One of my favorite people in the world is another Scorpio sister; she and I met nearly two decades ago when I was teaching middle school English at a small private school. I had the pleasure of having her son, a quick-witted and vibrant young man who has since made his way in the world fearlessly and whom I am proud to call friend. Both my soul sister and her son –actually, the entire family including her husband (the “punniest” man I know), their fur baby Lua, as well as their eclectic and completely welcoming groups of friends – have expanded my world in myriad ways, but no way greater than sharing their deeply-seated love of exploration and their zest for living and loving fully.

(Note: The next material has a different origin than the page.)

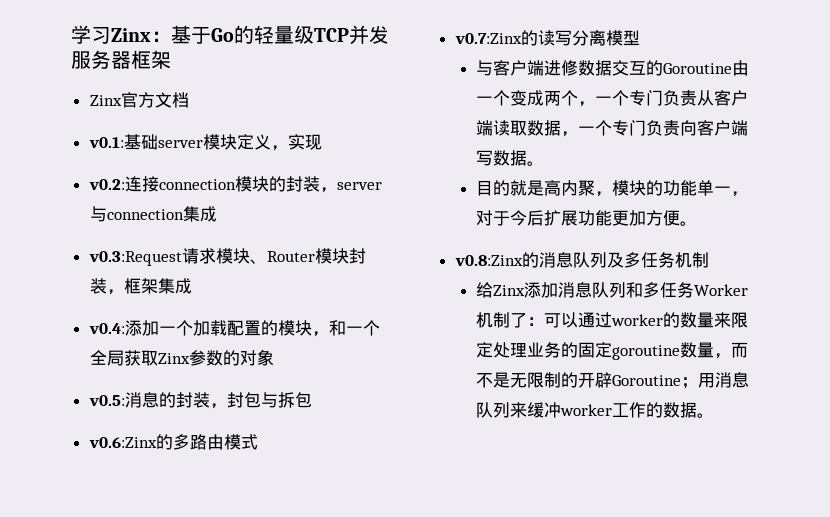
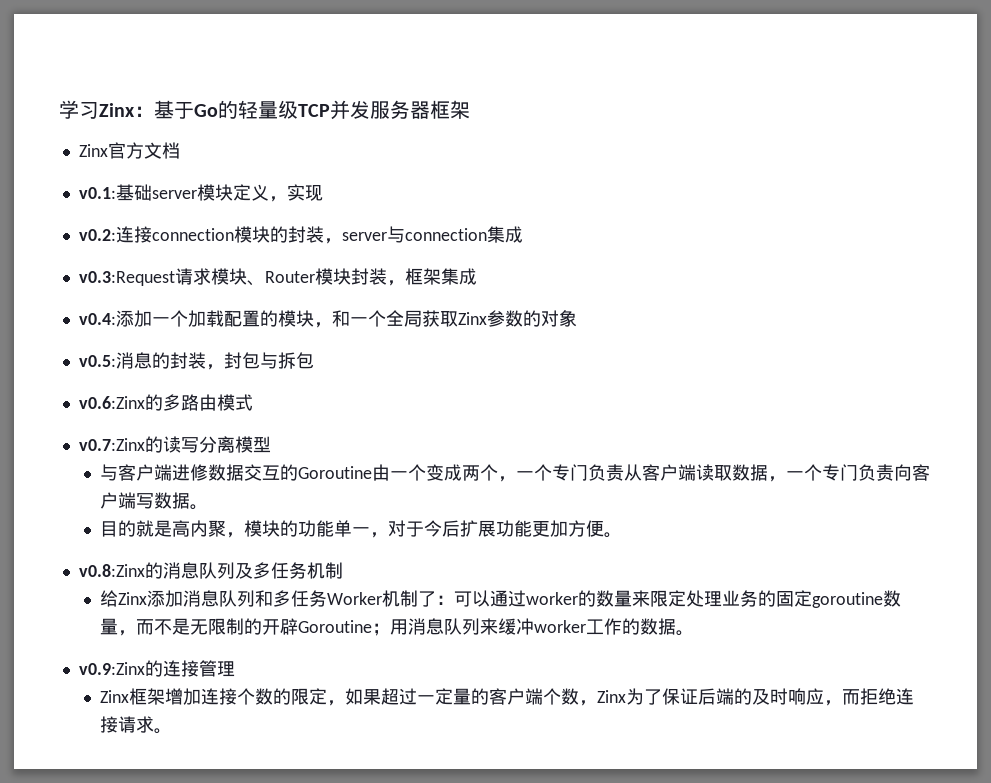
(715, 415) none -> [78,660,235,677] [100,688,915,706] [100,716,173,734] // v0.9:Zinx的连接管理 // Zinx框架增加连接个数的限定，如果超过一定量的客户端个数，Zinx为了保证后端的及时响应，而拒绝连接请求。

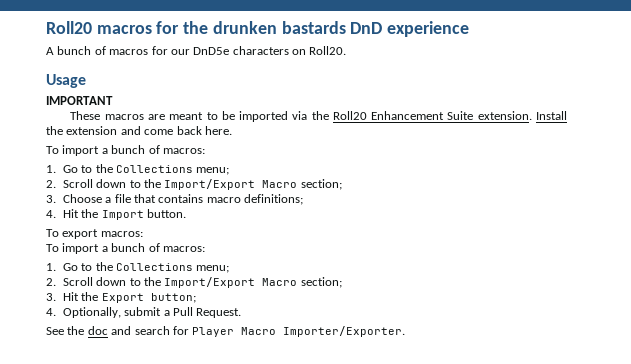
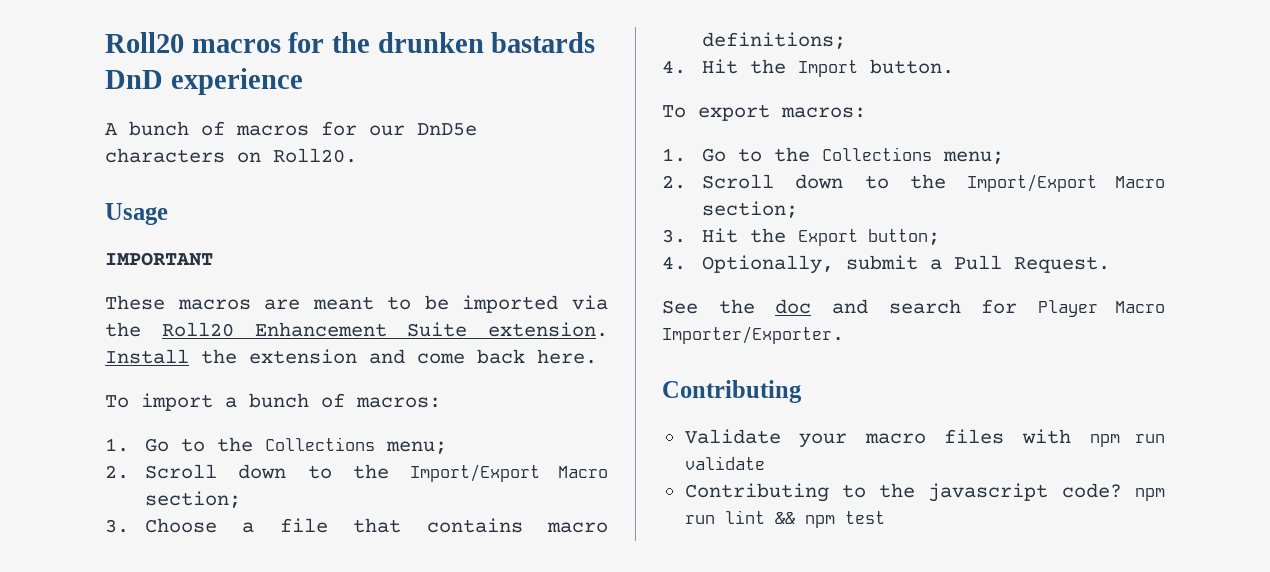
[46,243,205,254] // To import a bunch of macros: -> (866, 112) none
(406, 331) none -> [662,380,802,403] [684,429,1165,448] [684,456,765,470] [684,483,1165,502] [684,510,885,528] // Contributing // Validate your macro files with npm run validate // Contributing to the javascript code? npm run lint && npm test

While my friend and her husband have been in Europe on another adventure, they graciously offered me their home in the Pacific northwest (dog, plants, and roses galore). “Work” never feels like work when I’m on an adventure of sorts. From learning to use an electric mower to visiting Williamette wine country to outings where food, beverage, and above all else laughter were abundant, the months of September and October to this point have been full. My soul is lighter. My heart is fuller. My mind is clearer. And for more times lately than I can remember, I have felt like I – just me – am enough. If truth be told, I might even be too much in the very best ways.
I’m making memories, satisfying curiosities, and challenging myself most days. Those days, these days, are indeed sublime. Life itself has been challenging most of the past six decades. I’m going to challenge it back!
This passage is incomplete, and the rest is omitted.